==== MATERIALS PROVIDED
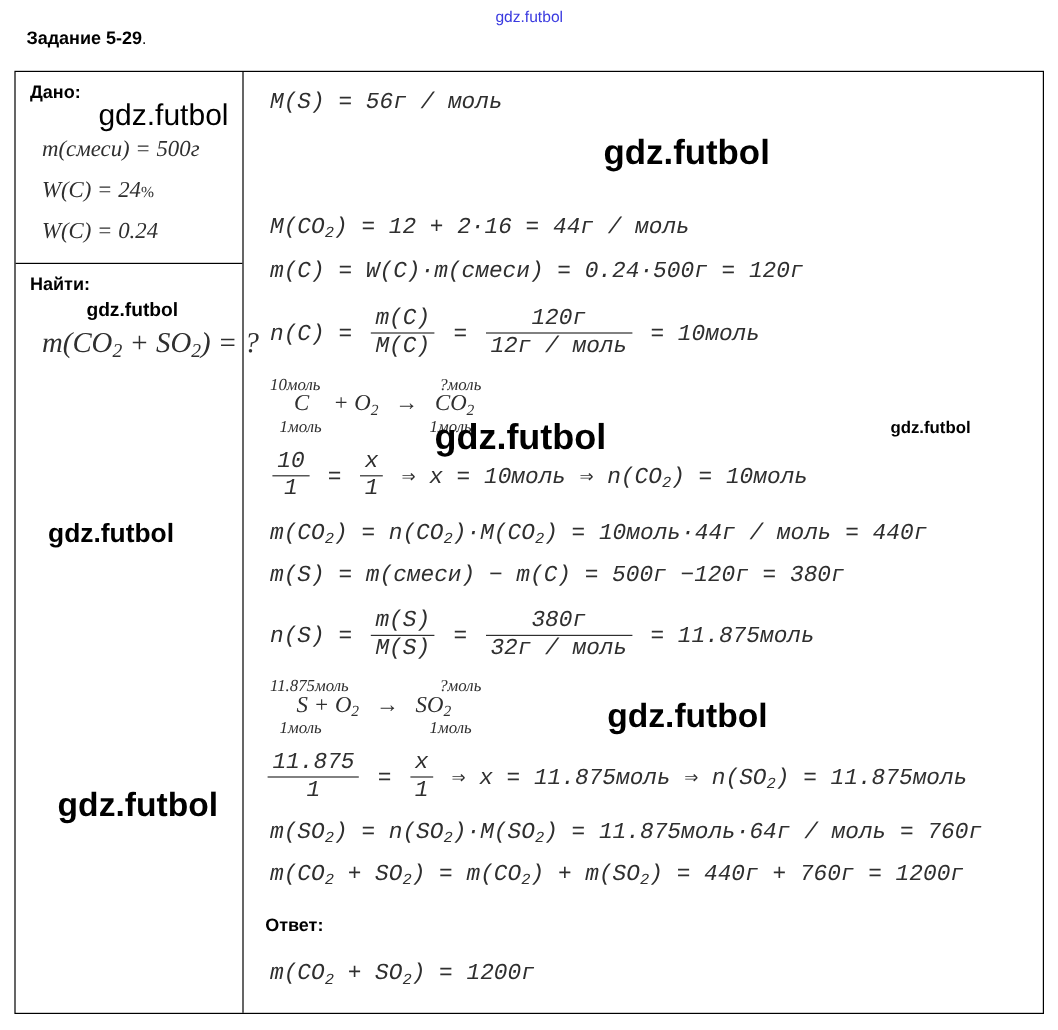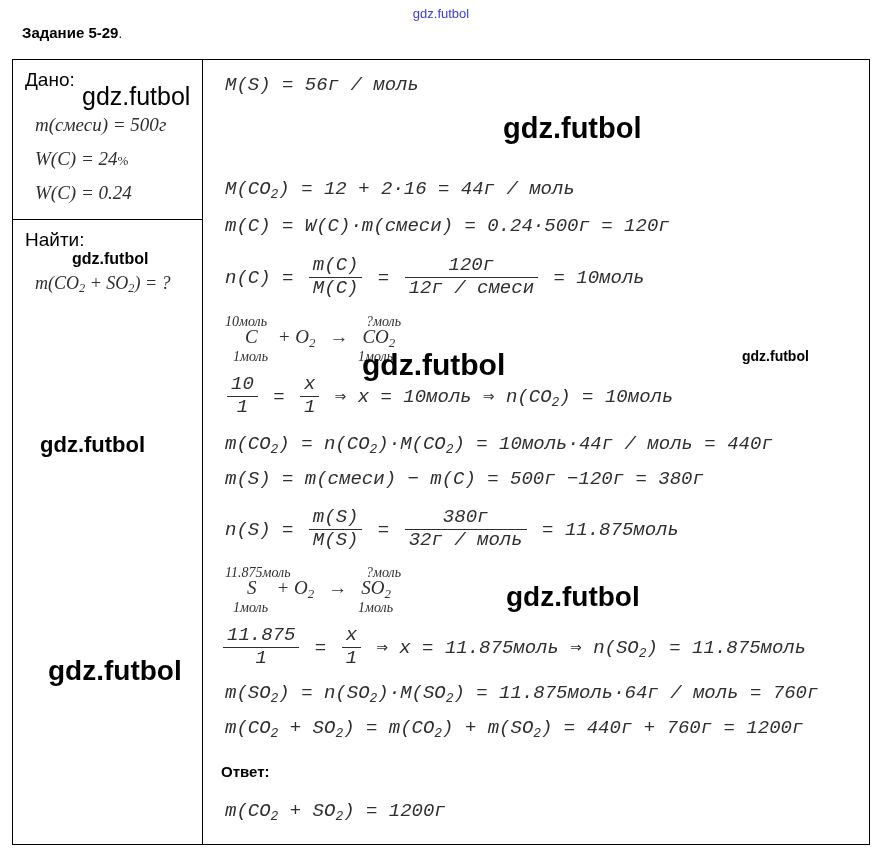--- a/index.html
+++ b/index.html
@@ -63,22 +63,22 @@
   .given-box {
     position: absolute;
     left: 0;
     top: 0;
     width: 100%;
     height: 160px;
     border-bottom: 1px solid #000000;
     box-sizing: border-box;
   }
   .lbl {
-    font-size: 19px;
-    font-weight: normal;
+    font-size: 15px;
+    font-weight: bold;
     font-family: "Liberation Sans", sans-serif;
   }
   .given-label {
     position: absolute;
     left: 12px;
     top: 9px;
   }
   .find-label {
     position: absolute;
     left: 12px;
@@ -95,21 +95,21 @@
     font-style: normal;
   }
   sub {
     font-size: 0.68em;
     vertical-align: -0.28em;
     font-style: italic;
   }
   .given-l1 { position: absolute; left: 22px; top: 54px; font-size: 19px; }
   .given-l2 { position: absolute; left: 22px; top: 88px; font-size: 19px; }
   .given-l3 { position: absolute; left: 22px; top: 122px; font-size: 19px; }
-  .find-l1  { position: absolute; left: 22px; top: 213px; font-size: 18px; }
+  .find-l1  { position: absolute; left: 22px; top: 213px; font-size: 24px; }
 
   .col-right {
     position: absolute;
     left: 190px;
     top: 0;
     right: 0;
     height: 100%;
   }
   .eq {
     position: absolute;
@@ -231,21 +231,21 @@
       </div>
 
       <div class="eq" style="left:22px; top:155px;">
         m(C) = W(C)·m(смеси) = 0.24·500<span>г</span> = 120<span>г</span>
       </div>
 
       <div class="eq" style="left:22px; top:196px;">
         n(C) =
         <span class="frac"><span class="num">m(C)</span><span class="den">M(C)</span></span>
         =
-        <span class="frac"><span class="num">120г</span><span class="den">12г / смеси</span></span>
+        <span class="frac"><span class="num">120г</span><span class="den">12г / моль</span></span>
         = 10моль
       </div>
 
       <div class="annot" style="left:22px; top:254px;">10моль</div>
       <div class="annot" style="left:163px; top:254px;">?моль</div>
       <div class="rxn" style="left:42px; top:266px;">
         <span class="big">C</span>
         <span class="big" style="margin-left:16px;">+ O<sub>2</sub></span>
         <span class="big" style="margin-left:10px;">→</span>
         <span class="big" style="margin-left:10px;">CO<sub>2</sub></span>
@@ -273,21 +273,21 @@
         <span class="frac"><span class="num">m(S)</span><span class="den">M(S)</span></span>
         =
         <span class="frac"><span class="num">380г</span><span class="den">32г / моль</span></span>
         = 11.875моль
       </div>
 
       <div class="annot" style="left:22px; top:505px;">11.875моль</div>
       <div class="annot" style="left:163px; top:505px;">?моль</div>
       <div class="rxn" style="left:44px; top:517px;">
         <span class="big">S</span>
-        <span class="big" style="margin-left:16px;">+ O<sub>2</sub></span>
+        <span class="big" style="margin-left:1px;">+ O<sub>2</sub></span>
         <span class="big" style="margin-left:10px;">→</span>
         <span class="big" style="margin-left:10px;">SO<sub>2</sub></span>
       </div>
       <div class="annot" style="left:30px; top:540px;">1моль</div>
       <div class="annot" style="left:155px; top:540px;">1моль</div>
 
       <div class="eq" style="left:16px; top:566px;">
         <span class="frac"><span class="num">11.875</span><span class="den">1</span></span>
         =
         <span class="frac"><span class="num">x</span><span class="den">1</span></span>

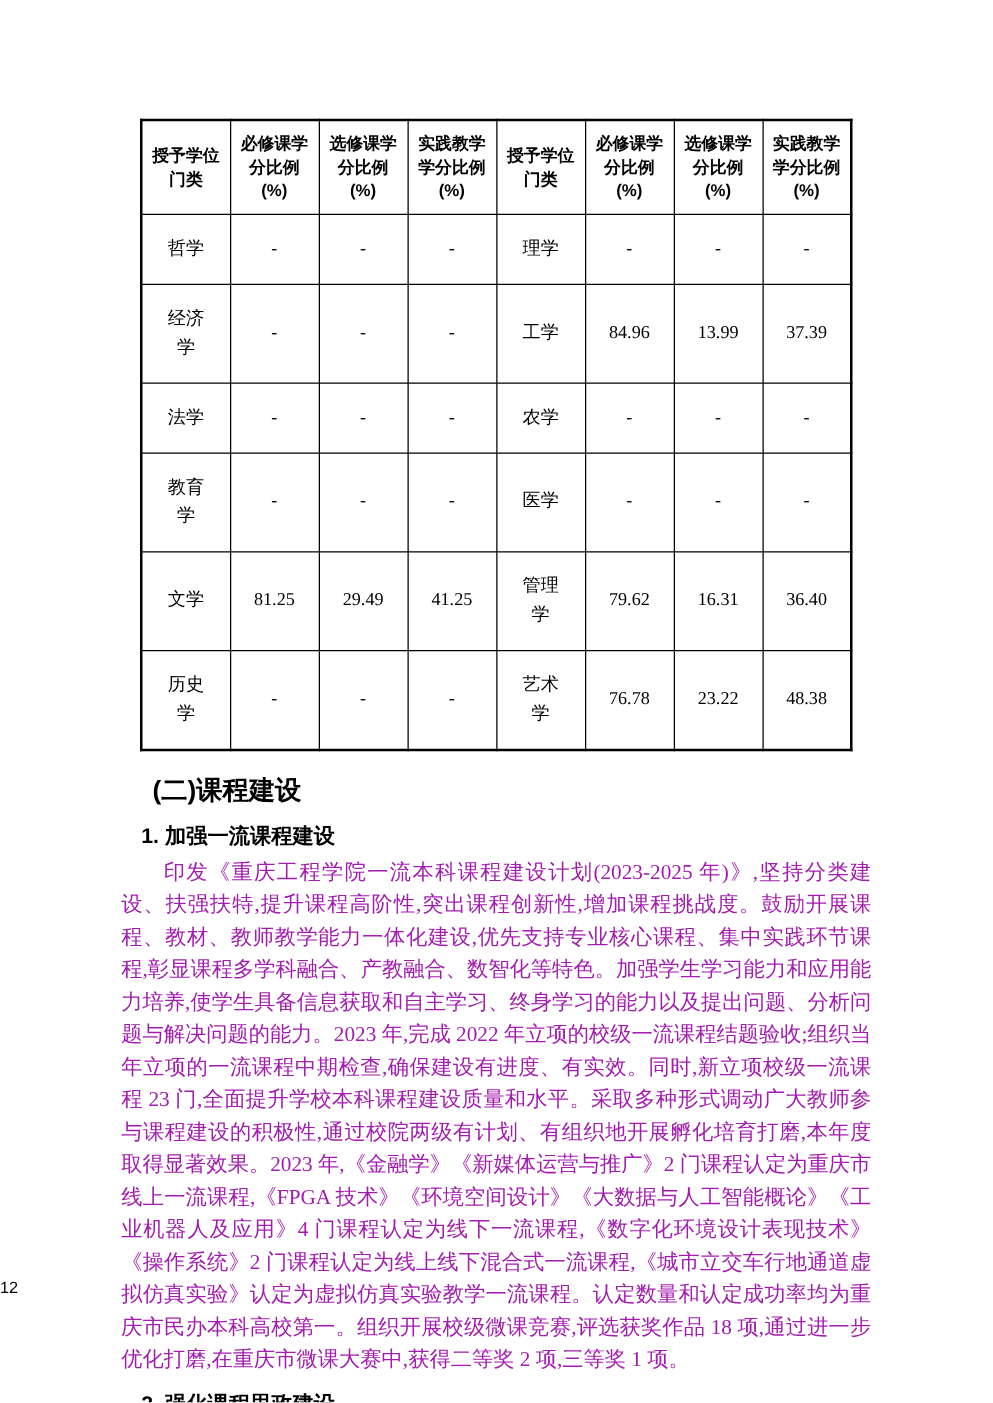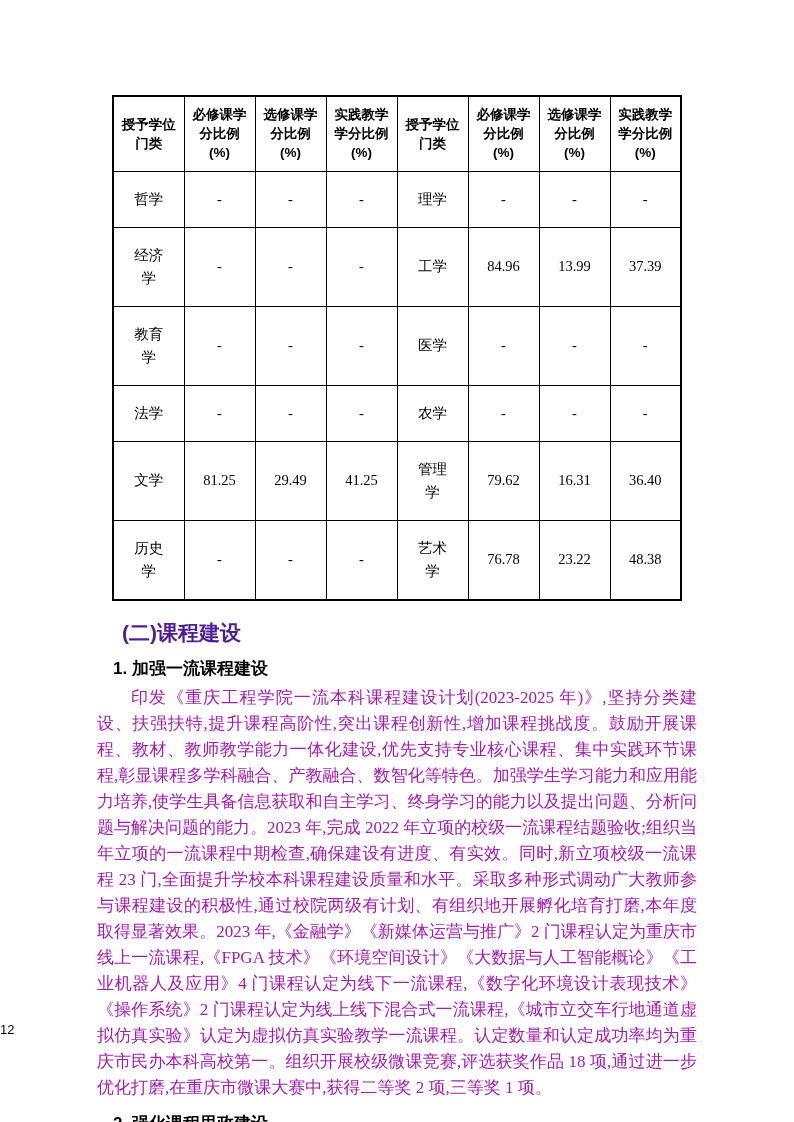--- a/index.html
+++ b/index.html
@@ -46,21 +46,21 @@
     padding: 16px;
   }
   
   .section-heading {
     margin: 19px 97px 0 97px;
     padding-left: 25px;
     font-family: "Liberation Sans", "DejaVu Sans", sans-serif;
     font-weight: bold;
     font-size: 21px;
     line-height: 26px;
-    color: #4c1d95;
+    color: #000000;
   }
   .sub-heading {
     margin: 11px 97px 0 97px;
     padding-left: 16px;
     font-family: "Liberation Sans", "DejaVu Sans", sans-serif;
     font-weight: bold;
     font-size: 17px;
     line-height: 24px;
     color: #000;
   }
@@ -130,35 +130,35 @@
         <td>经济学</td>
         <td>-</td>
         <td>-</td>
         <td>-</td>
         <td>工学</td>
         <td>84.96</td>
         <td>13.99</td>
         <td>37.39</td>
       </tr>
       <tr>
+        <td>法学</td>
+        <td>-</td>
+        <td>-</td>
+        <td>-</td>
+        <td>农学</td>
+        <td>-</td>
+        <td>-</td>
+        <td>-</td>
+      </tr>
+      <tr>
         <td>教育学</td>
         <td>-</td>
         <td>-</td>
         <td>-</td>
         <td>医学</td>
-        <td>-</td>
-        <td>-</td>
-        <td>-</td>
-      </tr>
-      <tr>
-        <td>法学</td>
-        <td>-</td>
-        <td>-</td>
-        <td>-</td>
-        <td>农学</td>
         <td>-</td>
         <td>-</td>
         <td>-</td>
       </tr>
       <tr>
         <td>文学</td>
         <td>81.25</td>
         <td>29.49</td>
         <td>41.25</td>
         <td>管理学</td>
========
EXERCISE DIRECTIONS -
With images left out, the data must be transcribed exactly.

RESULT OF THE TASK -
--- a/index.html
+++ b/index.html
@@ -63,22 +63,22 @@
   .given-box {
     position: absolute;
     left: 0;
     top: 0;
     width: 100%;
     height: 160px;
     border-bottom: 1px solid #000000;
     box-sizing: border-box;
   }
   .lbl {
-    font-size: 19px;
-    font-weight: normal;
+    font-size: 15px;
+    font-weight: bold;
     font-family: "Liberation Sans", sans-serif;
   }
   .given-label {
     position: absolute;
     left: 12px;
     top: 9px;
   }
   .find-label {
     position: absolute;
     left: 12px;
@@ -95,21 +95,21 @@
     font-style: normal;
   }
   sub {
     font-size: 0.68em;
     vertical-align: -0.28em;
     font-style: italic;
   }
   .given-l1 { position: absolute; left: 22px; top: 54px; font-size: 19px; }
   .given-l2 { position: absolute; left: 22px; top: 88px; font-size: 19px; }
   .given-l3 { position: absolute; left: 22px; top: 122px; font-size: 19px; }
-  .find-l1  { position: absolute; left: 22px; top: 213px; font-size: 18px; }
+  .find-l1  { position: absolute; left: 22px; top: 213px; font-size: 24px; }
 
   .col-right {
     position: absolute;
     left: 190px;
     top: 0;
     right: 0;
     height: 100%;
   }
   .eq {
     position: absolute;
@@ -231,21 +231,21 @@
       </div>
 
       <div class="eq" style="left:22px; top:155px;">
         m(C) = W(C)·m(смеси) = 0.24·500<span>г</span> = 120<span>г</span>
       </div>
 
       <div class="eq" style="left:22px; top:196px;">
         n(C) =
         <span class="frac"><span class="num">m(C)</span><span class="den">M(C)</span></span>
         =
-        <span class="frac"><span class="num">120г</span><span class="den">12г / смеси</span></span>
+        <span class="frac"><span class="num">120г</span><span class="den">12г / моль</span></span>
         = 10моль
       </div>
 
       <div class="annot" style="left:22px; top:254px;">10моль</div>
       <div class="annot" style="left:163px; top:254px;">?моль</div>
       <div class="rxn" style="left:42px; top:266px;">
         <span class="big">C</span>
         <span class="big" style="margin-left:16px;">+ O<sub>2</sub></span>
         <span class="big" style="margin-left:10px;">→</span>
         <span class="big" style="margin-left:10px;">CO<sub>2</sub></span>
@@ -273,21 +273,21 @@
         <span class="frac"><span class="num">m(S)</span><span class="den">M(S)</span></span>
         =
         <span class="frac"><span class="num">380г</span><span class="den">32г / моль</span></span>
         = 11.875моль
       </div>
 
       <div class="annot" style="left:22px; top:505px;">11.875моль</div>
       <div class="annot" style="left:163px; top:505px;">?моль</div>
       <div class="rxn" style="left:44px; top:517px;">
         <span class="big">S</span>
-        <span class="big" style="margin-left:16px;">+ O<sub>2</sub></span>
+        <span class="big" style="margin-left:1px;">+ O<sub>2</sub></span>
         <span class="big" style="margin-left:10px;">→</span>
         <span class="big" style="margin-left:10px;">SO<sub>2</sub></span>
       </div>
       <div class="annot" style="left:30px; top:540px;">1моль</div>
       <div class="annot" style="left:155px; top:540px;">1моль</div>
 
       <div class="eq" style="left:16px; top:566px;">
         <span class="frac"><span class="num">11.875</span><span class="den">1</span></span>
         =
         <span class="frac"><span class="num">x</span><span class="den">1</span></span>

--- a/index.html
+++ b/index.html
@@ -46,21 +46,21 @@
     padding: 16px;
   }
   
   .section-heading {
     margin: 19px 97px 0 97px;
     padding-left: 25px;
     font-family: "Liberation Sans", "DejaVu Sans", sans-serif;
     font-weight: bold;
     font-size: 21px;
     line-height: 26px;
-    color: #4c1d95;
+    color: #000000;
   }
   .sub-heading {
     margin: 11px 97px 0 97px;
     padding-left: 16px;
     font-family: "Liberation Sans", "DejaVu Sans", sans-serif;
     font-weight: bold;
     font-size: 17px;
     line-height: 24px;
     color: #000;
   }
@@ -130,35 +130,35 @@
         <td>经济学</td>
         <td>-</td>
         <td>-</td>
         <td>-</td>
         <td>工学</td>
         <td>84.96</td>
         <td>13.99</td>
         <td>37.39</td>
       </tr>
       <tr>
+        <td>法学</td>
+        <td>-</td>
+        <td>-</td>
+        <td>-</td>
+        <td>农学</td>
+        <td>-</td>
+        <td>-</td>
+        <td>-</td>
+      </tr>
+      <tr>
         <td>教育学</td>
         <td>-</td>
         <td>-</td>
         <td>-</td>
         <td>医学</td>
-        <td>-</td>
-        <td>-</td>
-        <td>-</td>
-      </tr>
-      <tr>
-        <td>法学</td>
-        <td>-</td>
-        <td>-</td>
-        <td>-</td>
-        <td>农学</td>
         <td>-</td>
         <td>-</td>
         <td>-</td>
       </tr>
       <tr>
         <td>文学</td>
         <td>81.25</td>
         <td>29.49</td>
         <td>41.25</td>
         <td>管理学</td>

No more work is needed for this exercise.